# Exploring the Legislation Corpus with Neo4j

In [18]:
# Load dotenv
from dotenv import load_dotenv
import os

load_dotenv()

NEO4J_URI = os.getenv("NEO4J_URI")
NEO4J_USER = os.getenv("NEO4J_USER")
NEO4J_PASSWORD = os.getenv("NEO4J_PASSWORD")
NEO4J_DATABASE = os.getenv("NEO4J_DATABASE", "neo4j")

In [19]:
from neo4j_analysis import Neo4jAnalysis

# Initialize the analysis helper
analysis = Neo4jAnalysis(NEO4J_URI, NEO4J_USER, NEO4J_PASSWORD, NEO4J_DATABASE)

In [20]:
colors = {
    "Legislation": "#1f77b4",  # Blue for Legislation
    "Part": "#ff7f0e",  # Orange for Parts
    "Chapter": "#2ca02c",  # Green for Chapters
    "Section": "#d62728",  # Red for Sections
    "Paragraph": "#9467bd",  # Purple for Paragraphs
    "Schedule": "#8c564b",  # Brown for Schedules
    "ScheduleParagraph": "#e377c2",  # Pink for Schedule Paragraphs
    "ScheduleSubparagraph": "#7f7f7f",  # Gray for Schedule Subparagraphs
    "Commentary": "#bcbd22",  # Olive for Commentaries
    "Citation": "#17becf",  # Cyan for Citations
    "CitationSubRef": "#aec7e8",  # Light Blue for Citation Sub References
    "ExplanatoryNotes": "#ffbb78",  # Light Orange for Explanatory Notes
    "ExplanatoryNotesParagraph": "#98df8a",  # Light Green for Explanatory Notes Paragraphs
}

## The complete graph schema

We will start by visualising the complete graph schema of the Legislation Corpus.

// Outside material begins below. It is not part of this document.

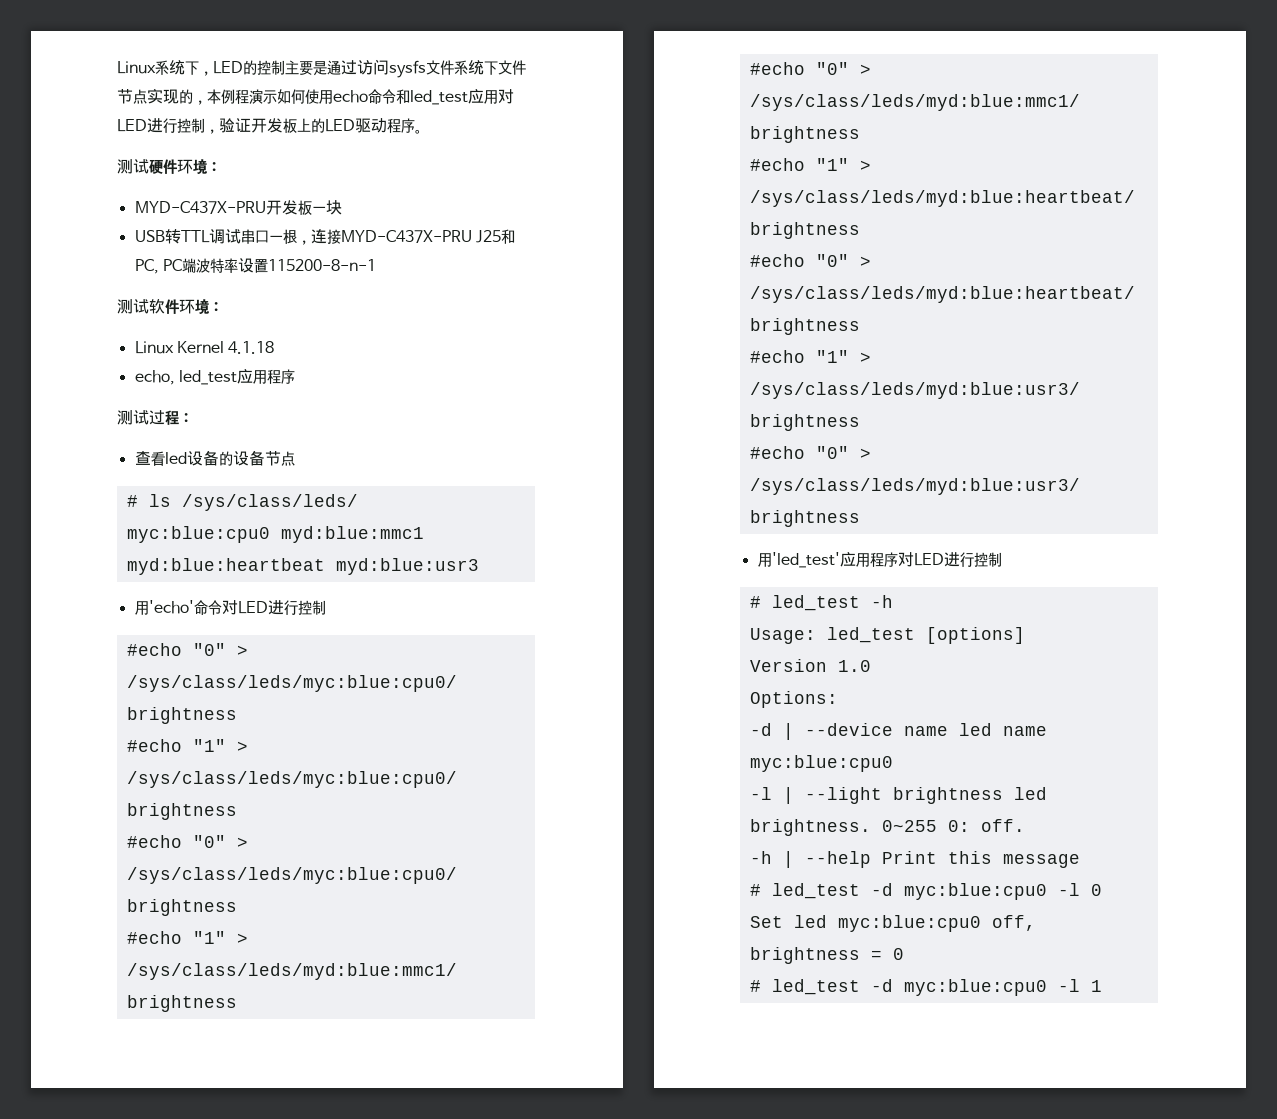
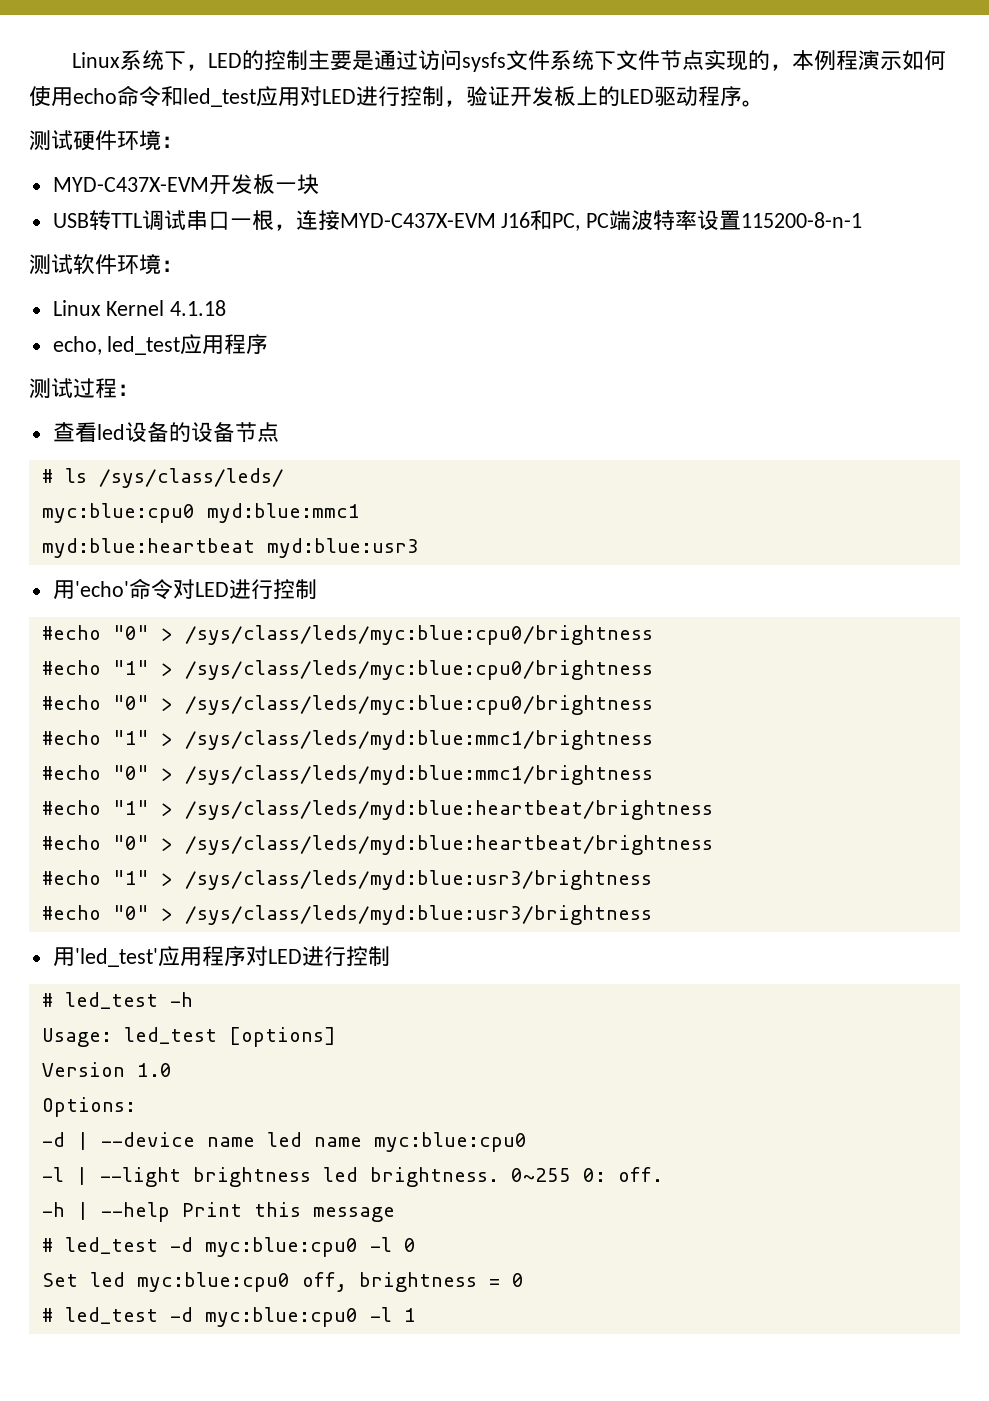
[134,201,266,214] MYD-C437X-PRU -> [52,177,209,192] MYD-C437X-EVM
[340,230,501,243] MYD-C437X-PRU J25 -> [339,212,531,228] MYD-C437X-EVM J16

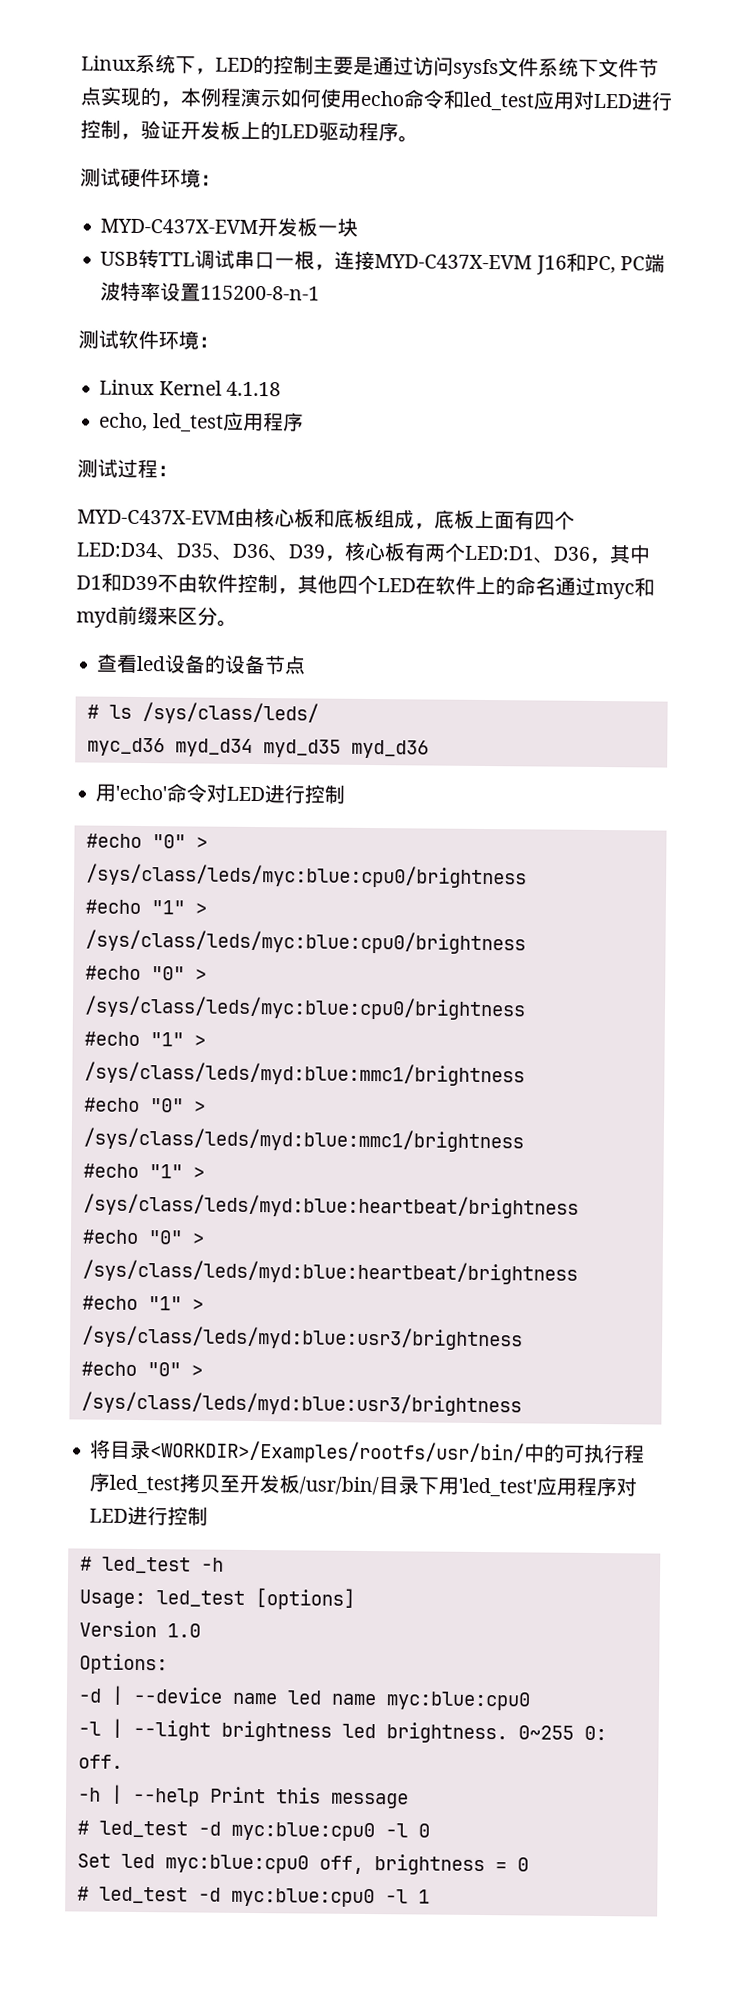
(139, 390) none -> [77,507,575,530] [76,541,651,565] [76,572,655,600] [76,605,238,628] // MYD-C437X-EVM由核心板和底板组成，底板上面有四个LED:D34、D35、D36、D39，核心板有两个LED:D1、D36，其中D1和D39不由软件控制，其他四个LED在软件上的命名通过myc和myd前缀来区分。
[41,503,360,523] [41,538,419,558] myc:blue:cpu0 myd:blue:mmc1 // myd:blue:heartbeat myd:blue:usr3 -> [86,737,429,759] myc_d36 myd_d34 myd_d35 myd_d36
(652, 915) none -> [90,1439,646,1465] [89,1472,440,1496] 将目录<WORKDIR>/Examples/rootfs/usr/bin/中的可执行程序led_test拷贝至开发板/usr/bin/目录下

This will give us an overview of the different types of nodes and relationships that exist in the dataset.

In [21]:
# Show the graph schema
from neo4j_viz.neo4j import from_neo4j, ColorSpace

query = """
CALL db.schema.visualization()
"""
results = analysis.run_query_viz(query)

VG = from_neo4j(results)
VG.color_nodes(
    field="caption",  # Using the internal labels property
    color_space=ColorSpace.DISCRETE,
    colors=colors,
)

generated_html = VG.render(layout="forcedirected")
await analysis.capture_graph_to_png(
    generated_html, "renderings/schema_graph.png", width=1080
)

![Graph Schema](renderings/schema_graph.png)

## The corpus

The following query retrieves all the core legislation documents in the corpus, along with their titles and enactment dates.

In [22]:
query = """
MATCH p=(l:Legislation)
RETURN l.category AS Category, l.status AS Status, l.title AS Title, l.uri AS URI, l.enactment_date AS Enactment
ORDER BY Enactment
"""

corpus_df = analysis.run_query_df(query)
# filter by Status="final" and sort by enactment date
corpus_df[corpus_df["Status"] == "final"].sort_values(
    "Enactment", ascending=False
).head(10)

Unnamed: 0,Category,Status,Title,URI,Enactment
1388,primary,final,Biodiversity Beyond National Jurisdiction Act ...,http://www.legislation.gov.uk/ukpga/2026/6,2026-02-12
1382,primary,final,General Cemetery Act 2025,http://www.legislation.gov.uk/ukla/2025/2,2025-10-27
1314,primary,final,Housing (Amendment) Act (Northern Ireland) 2020,http://www.legislation.gov.uk/nia/2020/5,2020-08-28
1280,primary,final,City of London Corporation (Open Spaces) Act 2018,http://www.legislation.gov.uk/ukla/2018/1,2018-03-15
1173,primary,final,Humber Bridge Act 2013,http://www.legislation.gov.uk/ukla/2013/6,2013-12-18
949,primary,final,London Local Authorities and Transport for Lon...,http://www.legislation.gov.uk/ukla/2003/3,2003-10-30
894,primary,final,Colchester Borough Council Act 2001,http://www.legislation.gov.uk/ukla/2001/2,2001-03-22
719,primary,final,London Underground (Jubilee) Act 1993,http://www.legislation.gov.uk/ukla/1993/9,1993-07-01
711,primary,final,London Docklands Railway (Lewisham) Act 1993,http://www.legislation.gov.uk/ukla/1993/7,1993-05-27
709,primary,final,British Railways Act 1993,http://www.legislation.gov.uk/ukla/1993/4,1993-03-29


## A piece of legislation down to the section level

With the graph in place, we can start exploring the legislation corpus. Let's start with a piece of legislation, the **Corporation Tax Act 2010**, and explore its structure down to the section level.

In [23]:
query = """
MATCH p=(l:Legislation)-[:HAS_PART]->(:Part)-[:HAS_CHAPTER]->(:Chapter)-[:HAS_SECTION]->(:Section)
WHERE l.uri CONTAINS "ukpga/2010/4"
RETURN p
"""

results = analysis.run_query_viz(query)

VG = from_neo4j(results)
VG.color_nodes(
    field="caption",
    color_space=ColorSpace.DISCRETE,
    colors=colors,
)

generated_html = VG.render(layout="forcedirected")
await analysis.capture_graph_to_png(
    generated_html, "renderings/legislation_example.png", width=1080
)

![Legislation Example](renderings/legislation_example.png)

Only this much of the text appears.